The Supreme Court of Appeal recently set aside the judgment of the Pretoria High Court in the matter of Napier v Barkhuizen which held that time barring clauses in insurance contracts (which typically require the insured to institute proceedings against the insurer within a time period which is far shorter than the three year prescriptive time period) are in violation of certain provisions of the Bill of Rights, specifically section 34 of the Bill of Rights being the right of access to the courts. Section 34 provides as follows:
Everyone has the right to have any dispute that can be resolved by the application of law decided in a fair public hearing before a court or, where appropriate, another independent and impartial tribunal or forum.
Time barring clauses limit the common law position and potentially restrict access to the courts where an insured fails to institute proceedings against the insurer within the time period specified. These provisions may be found in both long-term (life and disability) and short-term insurance policies.
The Supreme Court of Appeal affirmed the general principle that “contractual terms are subject to constitutional rights” and found that factors such as a markedly inferior bargaining position on the part of the insured may contribute to a finding that the contractual provision is against public policy (which now has a context in the Constitution itself) and therefore may be struck down by the courts. In this particular matter there was little evidence before the Court to establish that these factors were present. The kind of test the courts may use in future was set out as follows:
“All this would bear on the critical question, which is whether the plaintiff in effect was forced to contract with the insurer on terms that infringed his constitutional rights to dignity and equality in a way that requires this court to develop the common law of contract so as to invalidate the term.”
In this particular matter there was no basis for the Court to invalidate the time barring clause. The Court then turned its attention to the issue of right of access to the courts and found that:
“The plaintiff’s claim arose because of a voluntary arrangement with the insurer: one that entitled him, against payment of a premium, to insurance in respect of his vehicle, on the conditions set out in the policy.

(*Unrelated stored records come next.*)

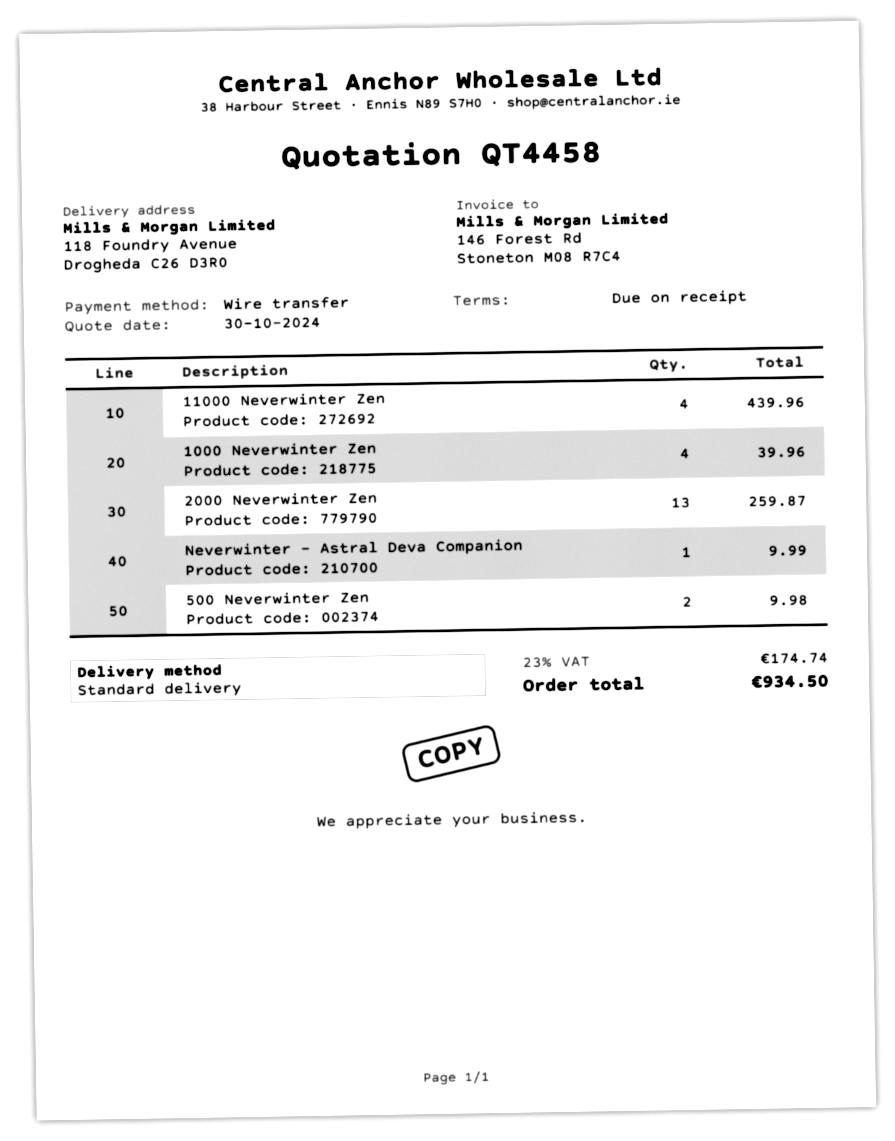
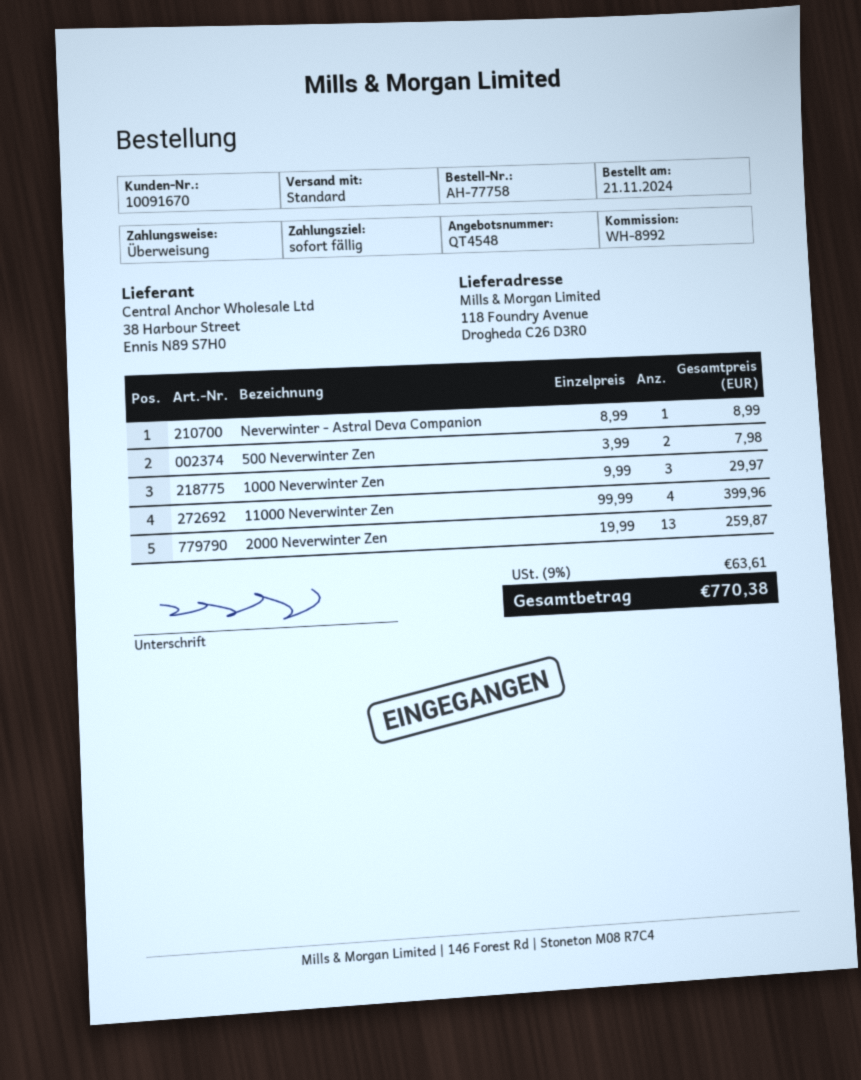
quote number: QT4458 -> QT4548
11000 Neverwinter Zen: 4 for 439.96 -> 4 for 399.96
1000 Neverwinter Zen: 4 for 39.96 -> 3 for 29.97
Neverwinter - Astral Deva Companion: 1 for 9.99 -> 1 for 8.99
500 Neverwinter Zen: 2 for 9.98 -> 2 for 7.98
tax: 23% = 174.74 -> 9% = 63.61
total: 934.50 -> 770.38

The insurer’s defence therefore did not superimpose a time-bar on a pre-existing entitlement: it arose from the very agreement that defined the ambit of the right in creating it.”
Effectively, although the Bill of Rights applies to contractual arrangements, your starting point ought to be the four walls of the contract itself and the rights that the contract creates. The Pretoria High Court sought to go beyond the contract itself and confer rights that simply did not exist:
“The approach the learned judge took implies that the plaintiff had a pre-existing right to insurance, which the time-bar unfairly and improperly impeded by requiring him to institute his claim within 90 days. That in my respectful view is wrong. The only right to insurance the plaintiff enjoyed was the one he acquired from the contract; and this required, as a precondition of its enforcement, that he institute his claim within that period. Failing this, he acquired no right at all. To afford him a different and larger right is to create a contract for the parties to which neither agreed.”
Ultimately the Court found that “there is nothing to suggest that the plaintiff did not conclude the contract with the insurer freely and in the exercise of his constitutional rights to dignity, equality and freedom. This leads to the conclusion that constitutional norms and values cannot operate to invalidate the bargain he concluded.” The appeal accordingly succeeded.
The importance of this decision is the imperative that you familiarise yourself with the provisions of your insurance policies and, in particular, any time barring provisions. If you fail to act timeously you will forfeit your right to claim!